# Wordnet

Estonian WordNet API provides means to query Estonian WordNet. WordNet is a network of synsets, in which synsets are collections of synonymous words and are connected to other synsets via relations.

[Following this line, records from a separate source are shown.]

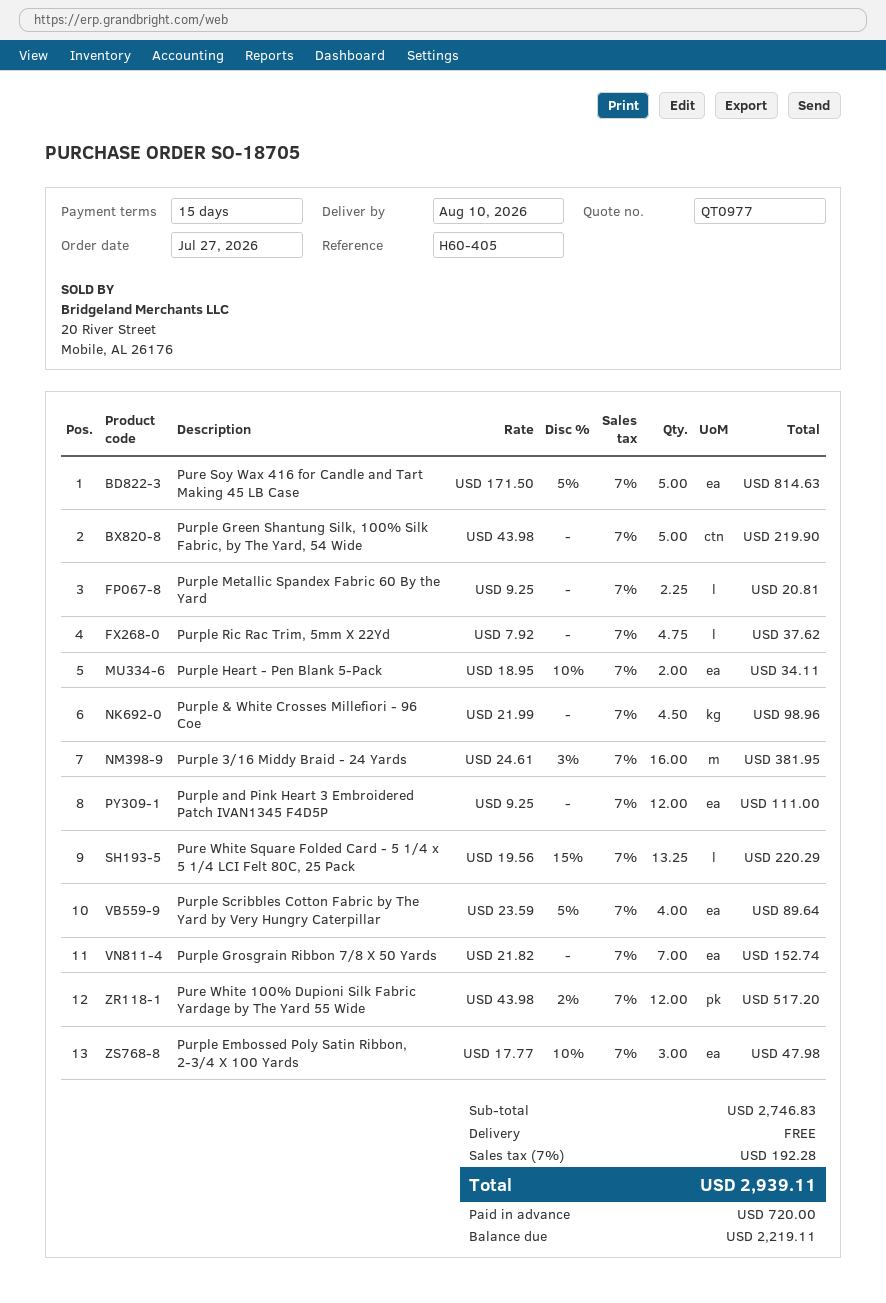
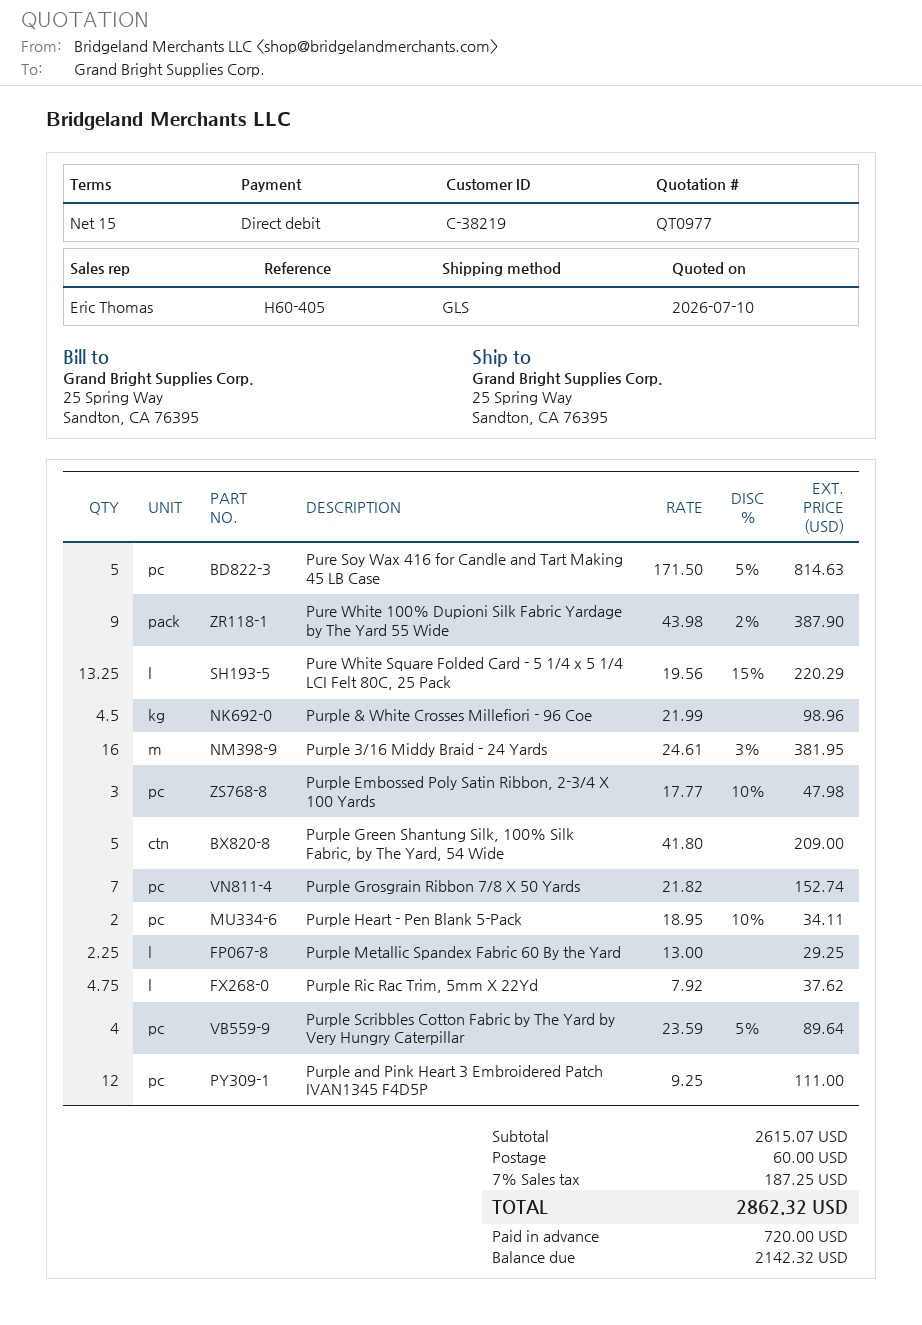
Purple Green Shantung Silk, 100% Silk Fabric, by The Yard, 54 Wide: 5 x 43.98 = 219.90 -> 5 x 41.80 = 209.00
Purple Metallic Spandex Fabric 60 By the Yard: 2.25 x 9.25 = 20.81 -> 2.25 x 13.00 = 29.25
Pure White 100% Dupioni Silk Fabric Yardage by The Yard 55 Wide: 12 x 43.98 - 2% = 517.20 -> 9 x 43.98 - 2% = 387.90
subtotal: 2746.83 -> 2615.07
shipping: 0.00 -> 60.00
tax: 7% = 192.28 -> 7% = 187.25
total: 2939.11 -> 2862.32
balance: 2219.11 -> 2142.32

First, let's import the module and create a WordNet object:

In [1]:
from estnltk.wordnet import Wordnet

In [2]:
wn = Wordnet()

## Synsets

The most common use for the API is to query synsets. Synsets can be queried in several ways. The easiest way is to query all the synsets which match some conditions. For that we can either use:

In [3]:
wn.all_synsets()

["Synset('0-tüüpi grammatika.n.01')",
 "Synset('10.n.01')",
 "Synset('100..n.01')",
 "Synset('1000..n.01')",
 "Synset('10000.n.01')",
 "Synset('1000000..n.01')",
 "Synset('1000Base-T.n.01')",
 "Synset('11.n.01')",
 "Synset('12.n.01')",
 "Synset('12..n.01')",
 "Synset('13.n.01')",
 "Synset('13..n.01')",
 "Synset('13-silbik.n.01')",
 "Synset('14.n.01')",
 "Synset('14..n.01')",
 "Synset('15.n.01')",
 "Synset('15..n.01')",
 "Synset('16.n.01')",
 "Synset('16..n.01')",
 "Synset('16-bitine programm.n.01')",
 "Synset('17.n.01')",
 "Synset('17..n.01')",
 "Synset('18.n.01')",
 "Synset('18..n.01')",
 "Synset('19.n.01')",
 "Synset('19..n.01')",
 "Synset('1G.n.01')",
 "Synset('1. jõulupüha.n.01')",
 "Synset('1-tüüpi grammatika.n.01')",
 "Synset('20.n.01')",
 "Synset('20..n.01')",
 "Synset('2.5G.n.01')",
 "Synset('2-tüüpi grammatika.n.01')",
 "Synset('30.n.01')",
 "Synset('30..n.01')",
 "Synset('32-bitine programm.n.01')",
 "Synset('3D-film.n.01')",
 "Synset('3D-pilt.n.01')",
 "Synset('3-tüüpi gramm

which returns all the synsets there are or specify pos:

In [4]:
wn.all_synsets('v')

["Synset('aadeldama.v.01')",
 "Synset('aaderdama.v.01')",
 "Synset('ääristama.v.01')",
 "Synset('ääristama.v.02')",
 "Synset('äärmustama.v.01')",
 "Synset('aasama.v.01')",
 "Synset('aatlema.v.01')",
 "Synset('abielluma.v.01')",
 "Synset('abielu sõlmima.v.01')",
 "Synset('abistama.v.01')",
 "Synset('abistama.v.02')",
 "Synset('ablakteerima.v.01')",
 "Synset('ablakteerima.v.02')",
 "Synset('ablastuma.v.01')",
 "Synset('aboneerima.v.01')",
 "Synset('aborteerima.v.01')",
 "Synset('aborteeruma.v.01')",
 "Synset('abortima.v.02')",
 "Synset('abortima.v.03')",
 "Synset('absolutiseerima.v.01')",
 "Synset('abstraheerima.v.01')",
 "Synset('abstraheeruma.v.01')",
 "Synset('adapteerima.v.01')",
 "Synset('adapteerima.v.02')",
 "Synset('adjektiveeruma.v.01')",
 "Synset('adresseerima.v.01')",
 "Synset('adsorbeerima.v.01')",
 "Synset('adsorbeeruma.v.01')",
 "Synset('aega võtma.v.01')",
 "Synset('aega võtma.v.02')",
 "Synset('aeglustama.v.01')",
 "Synset('aeglustuma.v.01')",
 "Synset('aeguma.v.02')",
 "

which returns all the synset of which part of speech is “verb”. We can also query synsets by providing a lemma:

In [5]:
wn['laulma']

["Synset('laulma.v.01')", "Synset('laulma.v.02')"]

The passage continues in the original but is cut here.